Мой клиент сказал это мне в своем автомобиле, когда мы ехали на его правительственную дачу, где ожидали важных гостей, и нужно было всех дам срочно привести в божеский вид по части причесок. Ехали мы лесом, в дождь, ни души кругом. Вода хлещет по ветровому стеклу, и даже «дворники» не могут разогнать ее.

И вот тогда он изрек. Даже не мне лично, а в дождь, в тьму, в космос, где никто не подслушивает и не делает организационных выводов. Нужно ведь и ему когда-нибудь отвести душу, проветрить пасть, изречь, что думает.

— А знаете, Рубинчик, на что похожа советская власть, наша обожаемая страна, родина всего прогрессивного человечества? На самолет. Современный авиалайнер. Обтекаемой, самой модной формы. И все у этого самолета такое же, как у его капиталистического собрата. Как, скажем, у французской «Каравеллы» или у американского «Боинга». И крылья стрелой, и хвост — только держись, и фюзеляж-сигара. На одно лишь ума и силенок не хватило — мотора не поставили. И вот взвалили эту алюминиевую дуру на плечи трудящихся, те кряхтят, качаются, но держат, не дают упасть на землю. А начальство победно орет на весь мир: «Смотрите! Летит!» И все делают вид, что верят: действительно, мол, летит. От земли оторвался и весь устремлен вперед, к сияющим вершинам. А как же иначе? Не поверишь — научат. Для того и Сибирь у нас с морозами. Одна прогулка под конвоем — и всю дурь из башки выдует. Еще как заорешь вместе со всеми: «Летит! Летит! Дальше всех! Выше всех! Быстрее всех!» Вот так, брат Рубинчик, летим мы в светлое будущее, без мотора, на желудочных газах. Рухнем, много вони будет.

И через зеркальце косит на меня еврейские глазки:

— Вашему брату, Рубинчик, этой вони достанется больше всех и в первую очередь.
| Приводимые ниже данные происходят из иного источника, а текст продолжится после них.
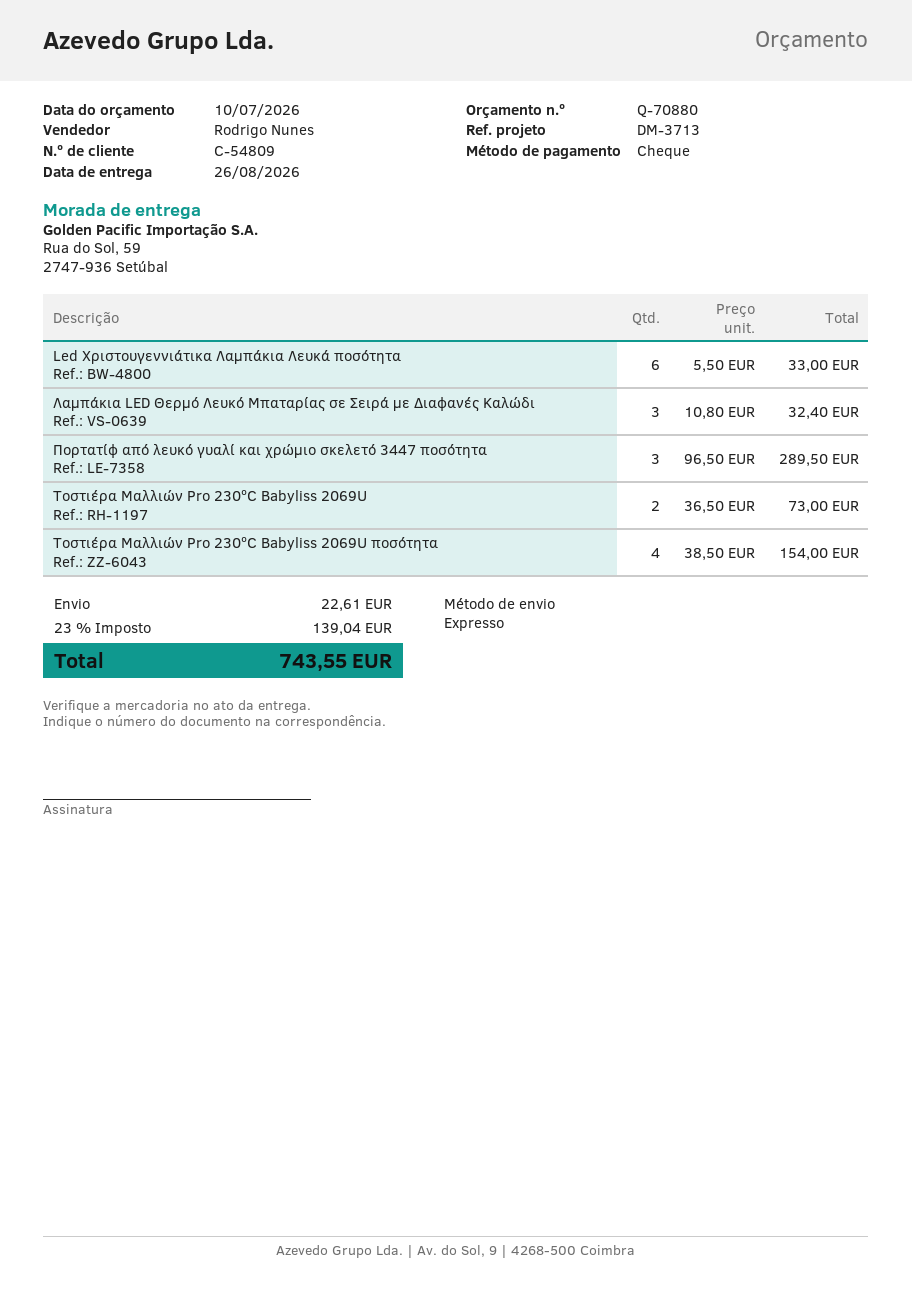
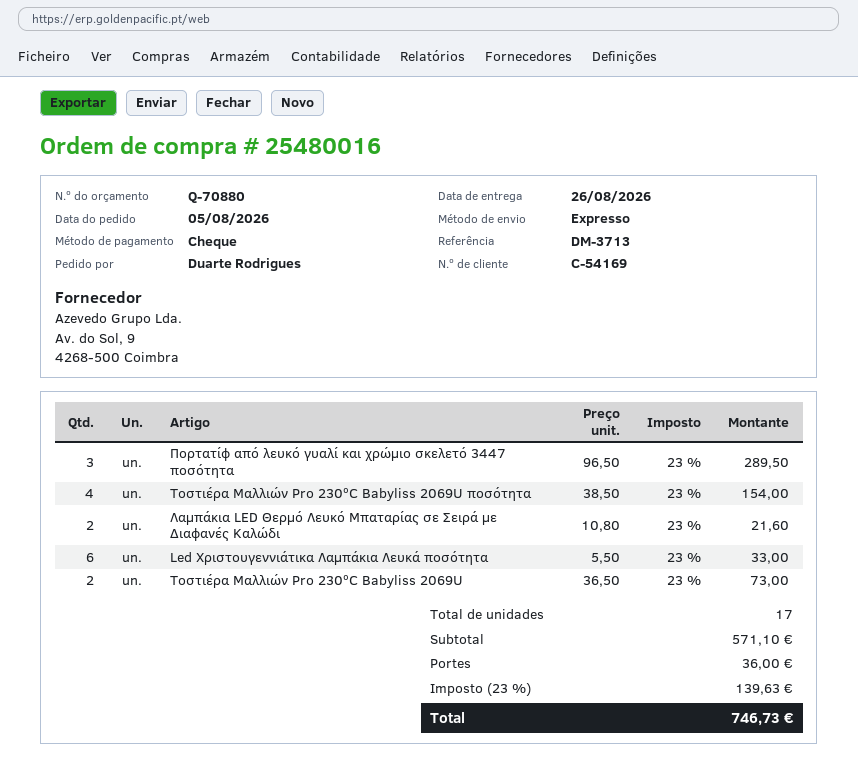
customer number: C-54809 -> C-54169
Λαμπάκια LED Θερμό Λευκό Μπαταρίας σε Σειρά με Διαφανές Καλώδι: 3 x 10.80 = 32.40 -> 2 x 10.80 = 21.60
shipping: 22.61 -> 36.00
tax: 23% = 139.04 -> 23% = 139.63
total: 743.55 -> 746.73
Сомневаюсь, чтоб вы уцелели.

Над долиной реки Рейн.

Высота — 28 500 футов.

Постойте, постойте. Что объявили по радио? Мы приближаемся к Берлину? Господи, скоро Москва!
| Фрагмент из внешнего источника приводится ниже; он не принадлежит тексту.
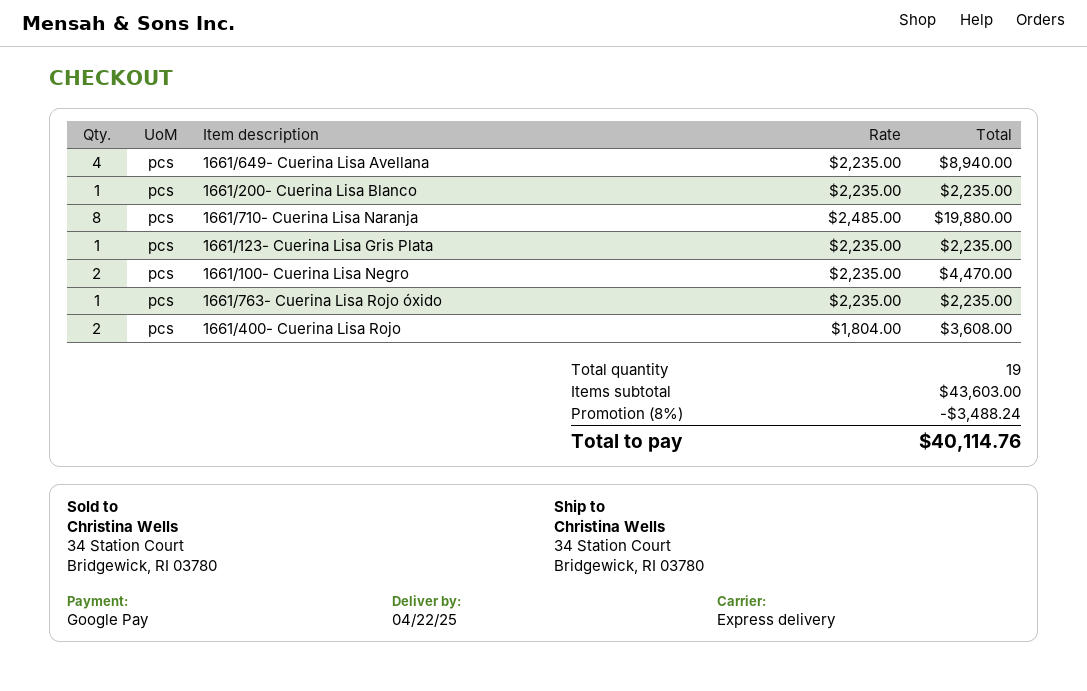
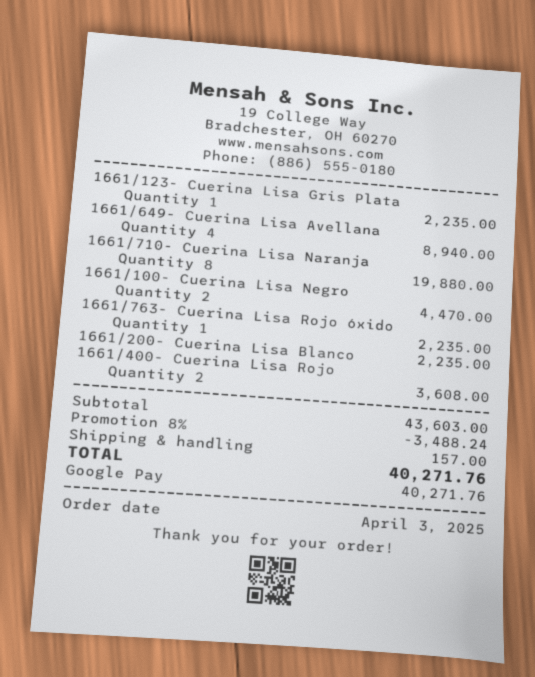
shipping: none -> 157.00
total: 40114.76 -> 40271.76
Жаль, что под нами сплошные облака. Ничего не видно. А то я бы не прочь посмотреть на Берлин сверху и увидеть сразу Восточный и Западный. Редкий случай, когда одновременно видишь и социализм, и капитализм. И Берлинскую стенку. Вы думаете, отсюда можно разглядеть, если б не было облаков?

С этим городом у меня связана одна история, которая случилась не со мной, а с одним моим знакомым, который, к сожалению, умер и похоронен в Западном Берлине. Хотя отдал он Богу душу в Восточном. История очень поучительная, и вы не пожалеете, что потратили еще немного времени, слушая меня. Тем более, что скоро Москва, и конец вашим мукам: вы избавитесь и от меня, и от моей болтовни.

С немцами у меня свои счеты. Осыпьте меня золотом, я бы в Германии жить не стал. То, что они сделали с евреями и, в частности, почти со всеми моими родственниками, — достаточный повод, чтоб не пылать к ним любовью. Этим я отличаюсь от многих евреев из Риги, которых немцы объявили чуть ли не соотечественниками и предложили им свое гражданство из-за их, видите ли, близости к немецкой культуре. В Риге когда-то было несколько немецких гимназий, и уцелевшие от немецких газовых камер евреи-рижане почувствовали себя очень польщенными, что их в Германии посчитали своими. И полетели из Израиля туда как мухи на мед, предав память своих близких за пачку немецких марок, которые считаются самой устойчивой валютой.

Не только рижане, но и кое-кто из евреев-москвичей, не имевших чести вырасти в сфере немецкой культуры, также сунулись туда. Правда, с черного хода. Не очень званые. Но приперлись, и их не выгнали. Евреям хамить в Германии не принято. После Освенцима и Майданека, после газовых камер и крематориев это считается дурным тоном, и немцы демонстрируют вежливость. Пока хватает терпения.

Иногда не хватает. Тогда вылезают клыки.

Один скрипач московской школы — а лучшей аттестации не нужно — потолкался немножко в Израиле, стал задыхаться от провинциализма и махнул в Германию. Там он пошел нарасхват, концерт за концертом, газеты воют от восторга, прекрасная вилла на Рейне, немецкая чистота на улицах, денег — куры не клюют. Поклонников и поклонниц — хоть пруд пруди. Немцы любят музыку, ценят хорошего исполнителя.